Generating Automatically Print/Scan Textures for Morphing Attack Detection Applications
Juan E. Tapia, Maximilian Russo, Christoph Busch
TL;DR
This work tackles the data scarcity challenge in Morphing Attack Detection (MAD) by proposing two automated data-generation strategies to simulate printed-and-scanned face images: (i) GAN-based transfer-style methods (Pix2pix and CycleGAN) to convert digital bona fide/morphed faces into realistic print/scan counterparts, and (ii) a semi-automatic handcrafted texture-transfer method that injects hardware-induced print textures using a 50-color palette. Evaluations on FRGCv2/FERET show that augmenting training with synthetic print/scan data reduces detection error, achieving EER values as low as 3.84% and 1.92% in certain setups. The study uses Frechet Inception Distance (FID) to assess realism and MACER/BPCER with a Leave-One-Out SVM framework to measure MAD performance, demonstrating that frequency-domain features (DCT, SRM) are particularly effective for print/scan morphing detection.

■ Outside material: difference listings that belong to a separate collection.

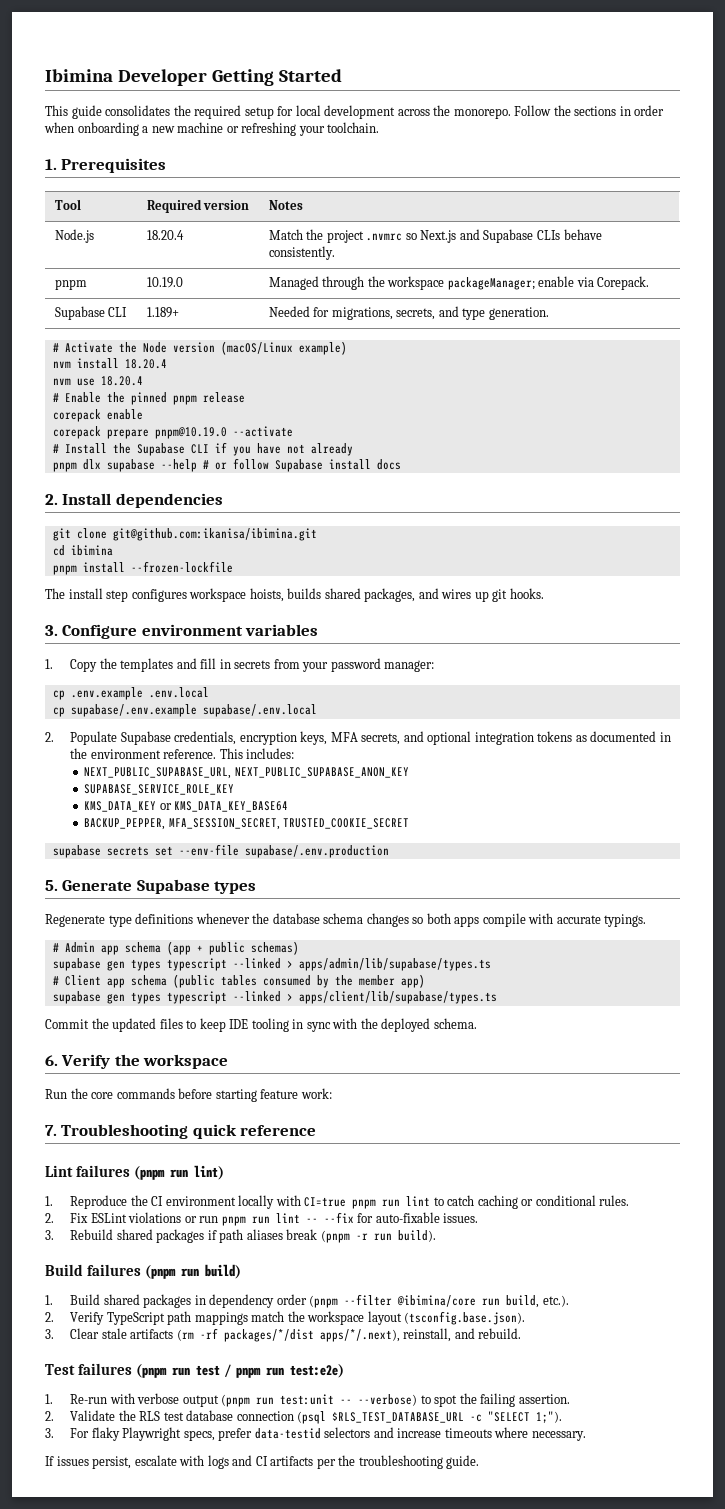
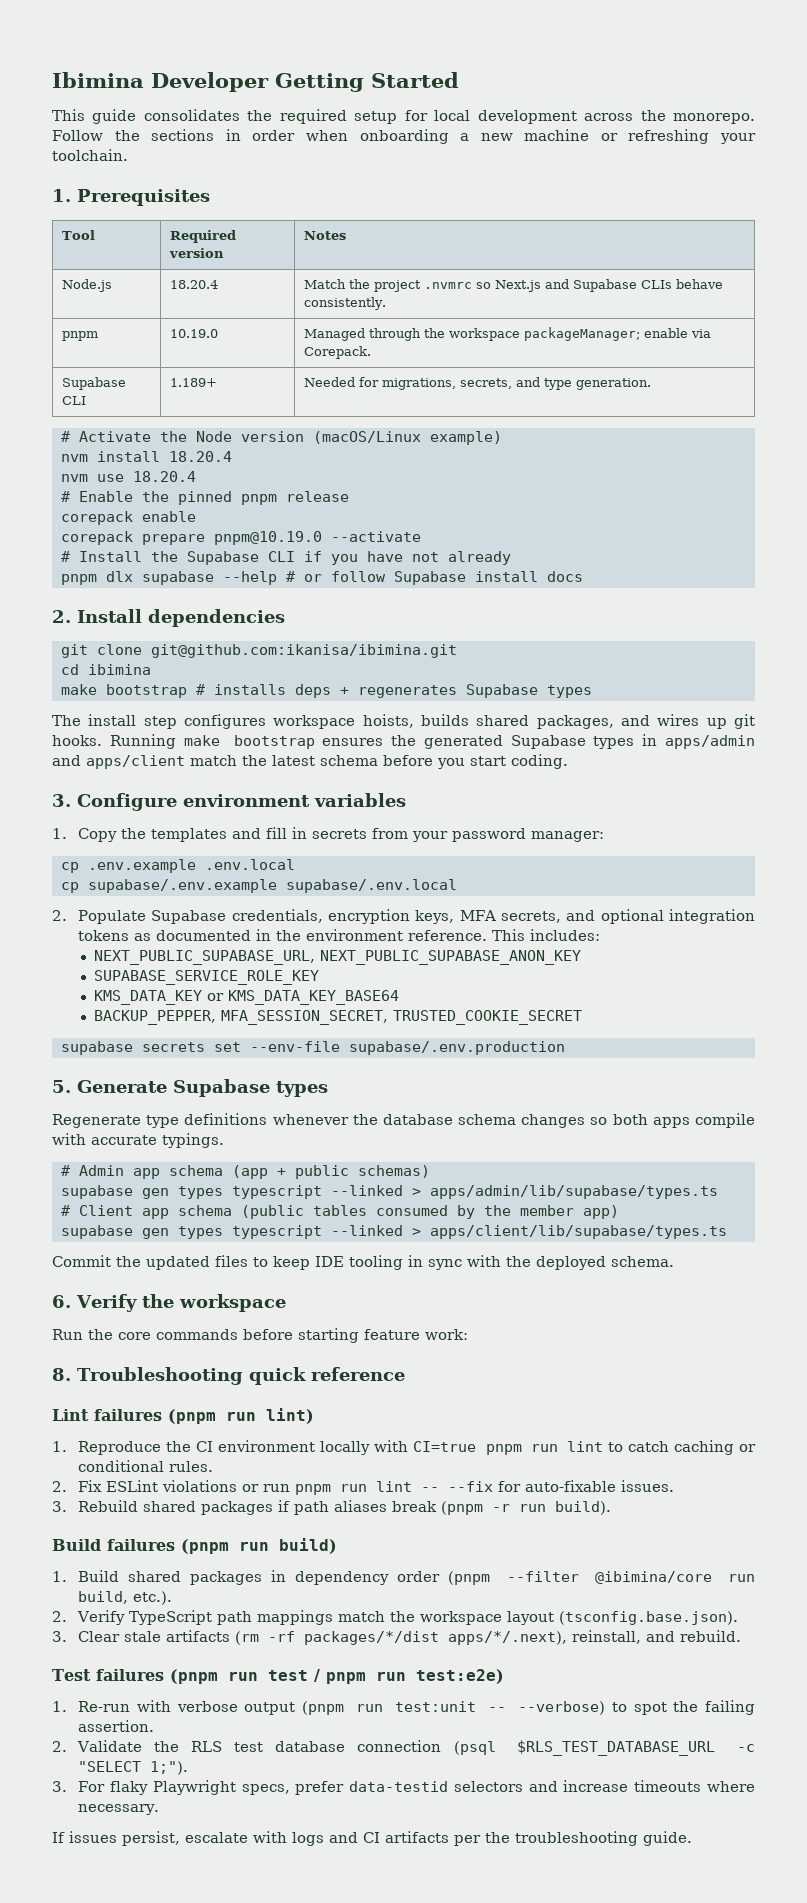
- pnpm install --frozen-lockfile
+ make bootstrap # installs deps + regenerates Supabase types
+ Running make bootstrap ensures the generated Supabase types in apps/admin and apps/client match the latest schema before you start coding.
- 7. Troubleshooting quick reference
+ 8. Troubleshooting quick reference

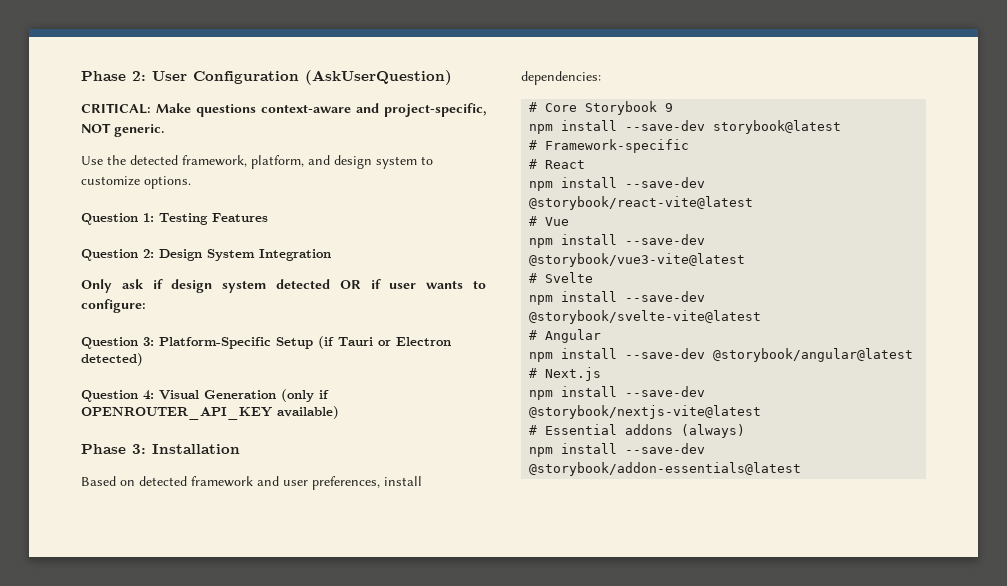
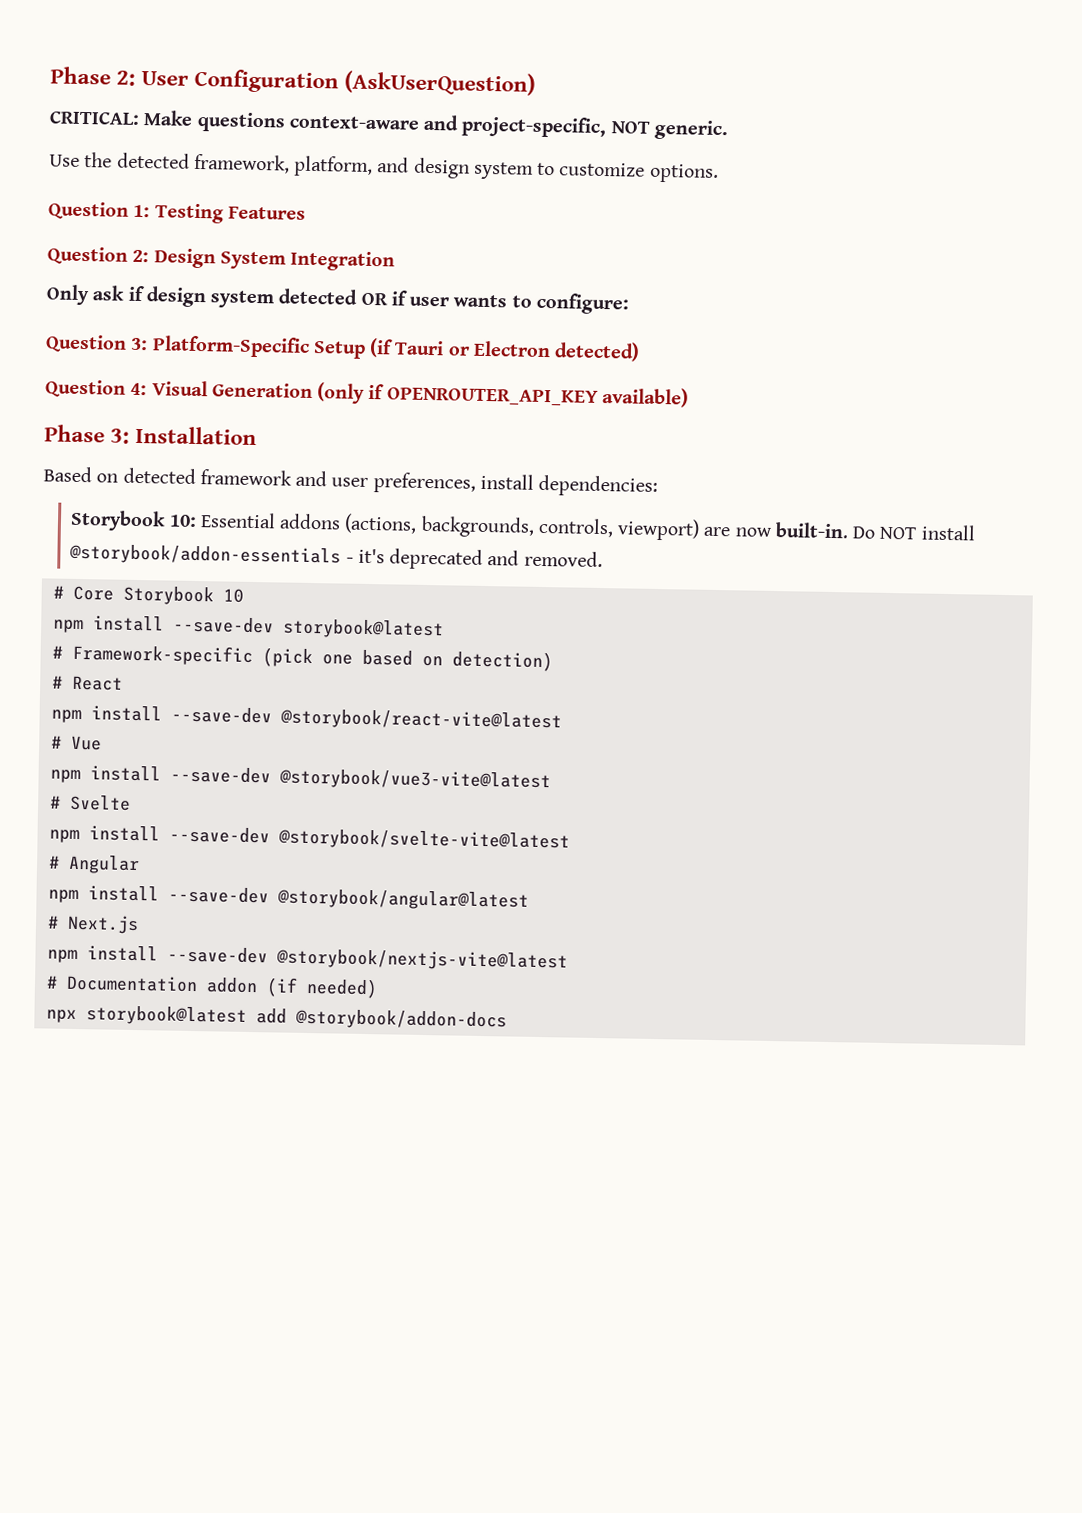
+ Storybook 10: Essential addons (actions, backgrounds, controls, viewport) are now built-in. Do NOT install @storybook/addon-essentials - it's deprecated and removed.
- # Core Storybook 9
+ # Core Storybook 10
- # Framework-specific
+ # Framework-specific (pick one based on detection)
- # Essential addons (always)
- npm install --save-dev @storybook/addon-essentials@latest
+ # Documentation addon (if needed)
+ npx storybook@latest add @storybook/addon-docs

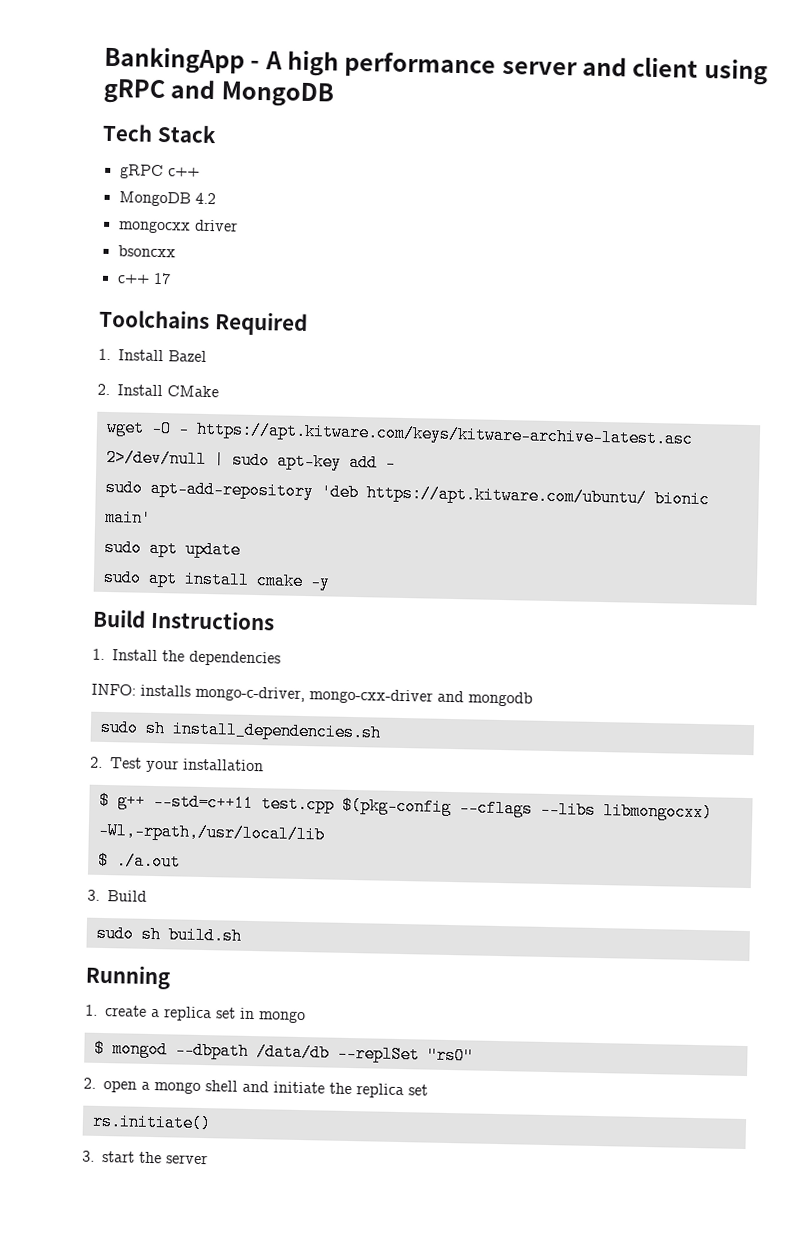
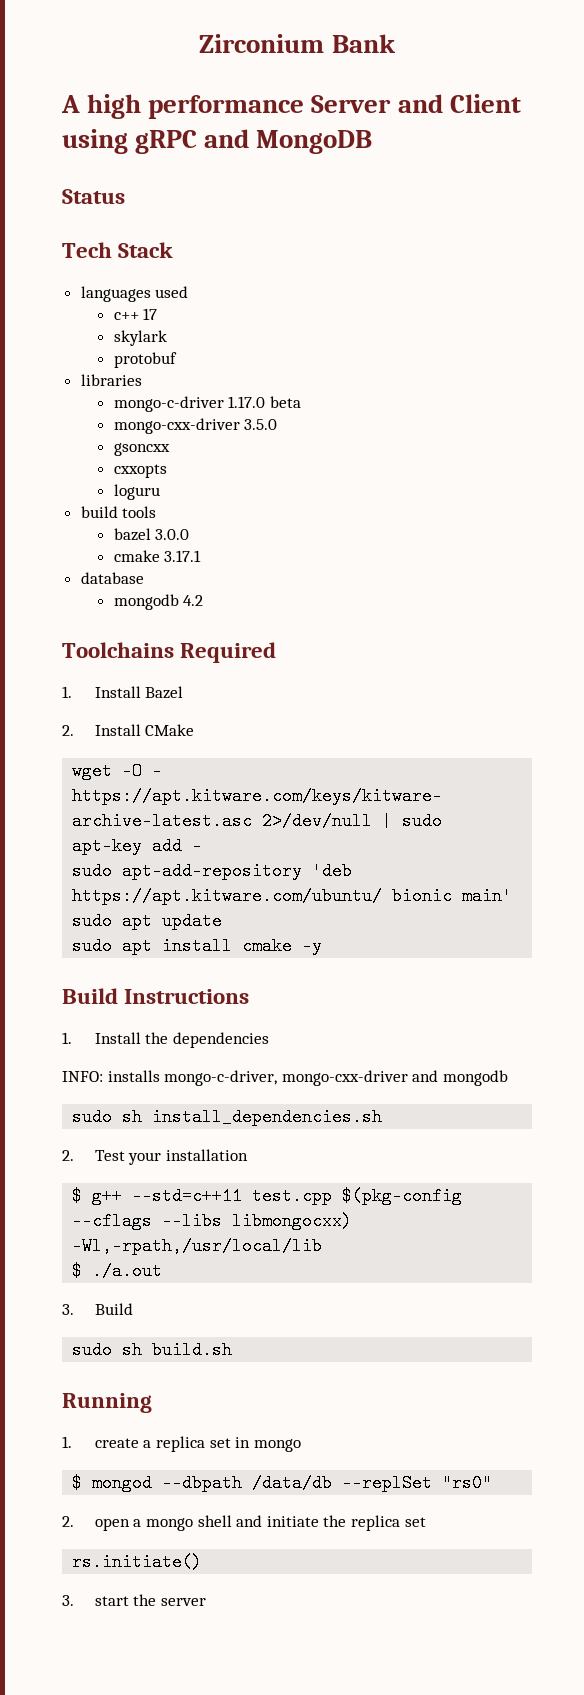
- BankingApp - A high performance server and client using gRPC and MongoDB
+ Zirconium Bank
+ A high performance Server and Client using gRPC and MongoDB
+ Status
- gRPC c++
- MongoDB 4.2
- mongocxx driver
- bsoncxx
+ languages used
  c++ 17
+ skylark
+ protobuf
+ libraries
+ mongo-c-driver 1.17.0 beta
+ mongo-cxx-driver 3.5.0
+ gsoncxx
+ cxxopts
+ loguru
+ build tools
+ bazel 3.0.0
+ cmake 3.17.1
+ database
+ mongodb 4.2

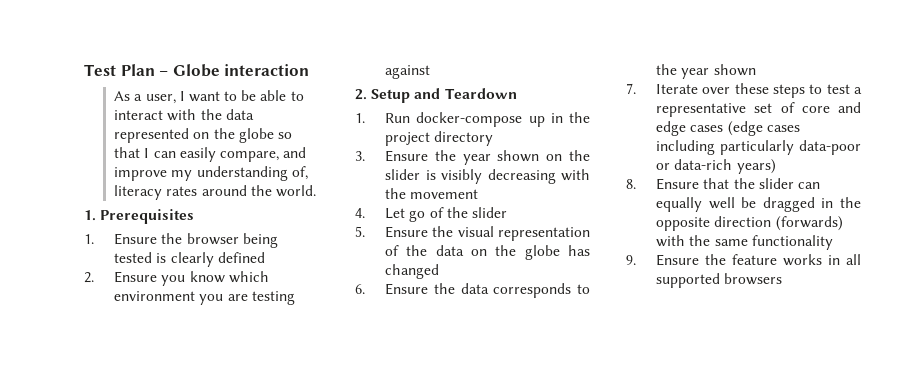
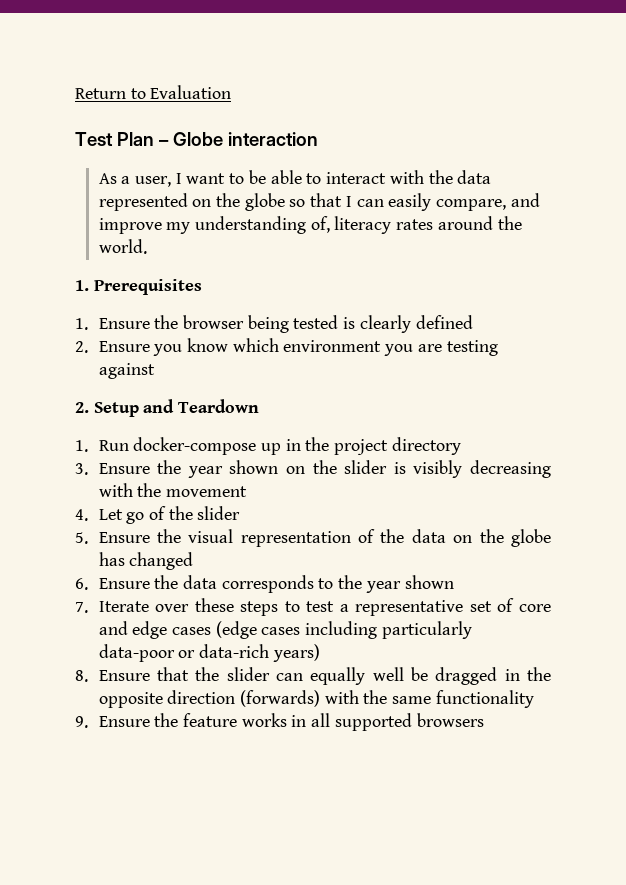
+ Return to Evaluation

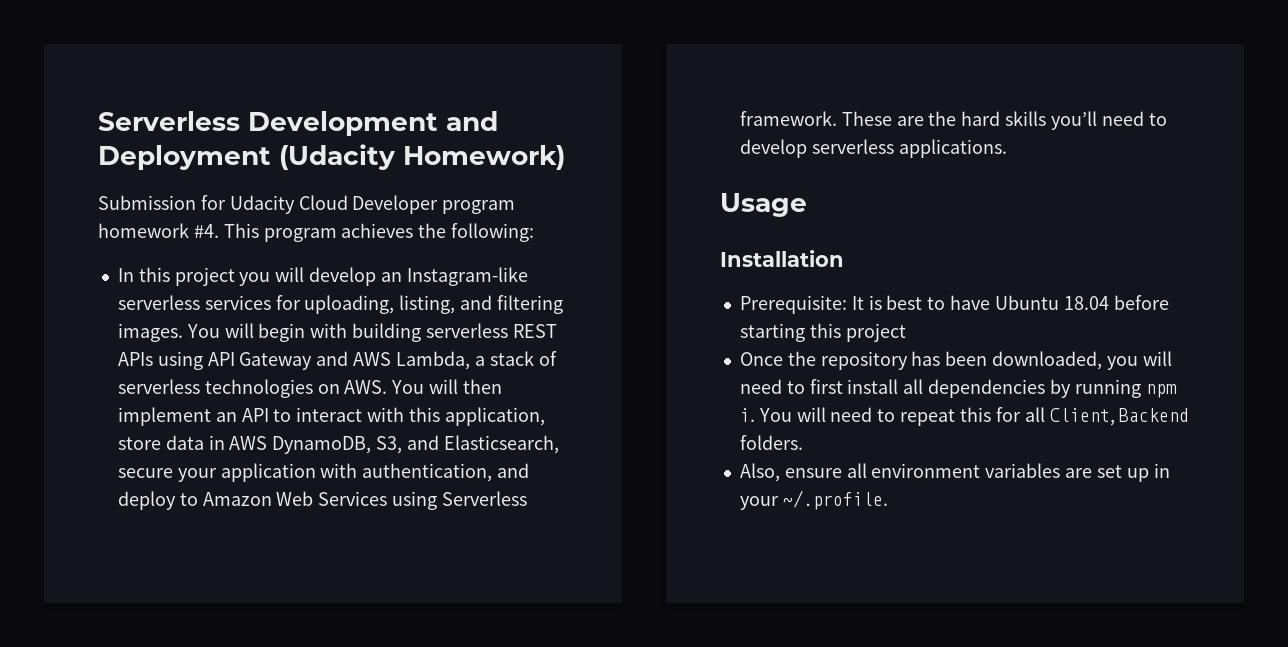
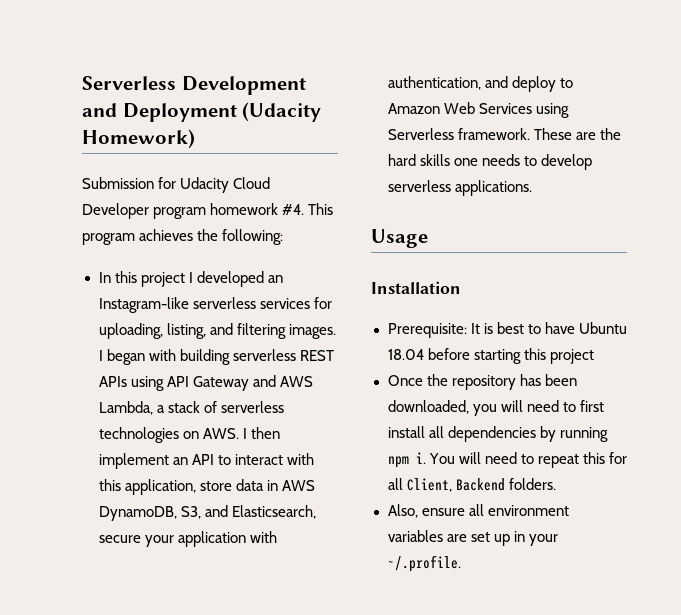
- In this project you will develop an Instagram-like serverless services for uploading, listing, and filtering images.
+ In this project I developed an Instagram-like serverless services for uploading, listing, and filtering images.
- You will begin with building serverless REST APIs using API Gateway and AWS Lambda, a stack of serverless technologies on AWS. You will then implement an API to interact with this application, store data in AWS DynamoDB, S3, and Elasticsearch, secure your application with authentication, and deploy to Amazon Web Services using Serverless framework.
+ I began with building serverless REST APIs using API Gateway and AWS Lambda, a stack of serverless technologies on AWS. I then implement an API to interact with this application, store data in AWS DynamoDB, S3, and Elasticsearch, secure your application with authentication, and deploy to Amazon Web Services using Serverless framework.
- These are the hard skills you’ll need to develop serverless applications.
+ These are the hard skills one needs to develop serverless applications.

Overall, the results indicate that realistic synthetic data can substantially improve MAD robustness and generalization to diverse morphing tools and devices, paving the way for larger, more representative training datasets in operational passport scenarios.
Abstract
Morphing Attack Detection (MAD) is a relevant topic that aims to detect attempts by unauthorised individuals to access a "valid" identity. One of the main scenarios is printing morphed images and submitting the respective print in a passport application process. Today, small datasets are available to train the MAD algorithm because of privacy concerns and the limitations resulting from the effort associated with the printing and scanning of images at large numbers. In order to improve the detection capabilities and spot such morphing attacks, it will be necessary to have a larger and more realistic dataset representing the passport application scenario with the diversity of devices and the resulting printed scanned or compressed images. Creating training data representing the diversity of attacks is a very demanding task because the training material is developed manually. This paper proposes two different methods based on transfer-transfer for automatically creating digital print/scan face images and using such images in the training of a Morphing Attack Detection algorithm. Our proposed method can reach an Equal Error Rate (EER) of 3.84% and 1.92% on the FRGC/FERET database when including our synthetic and texture-transfer print/scan with 600 dpi to handcrafted images, respectively.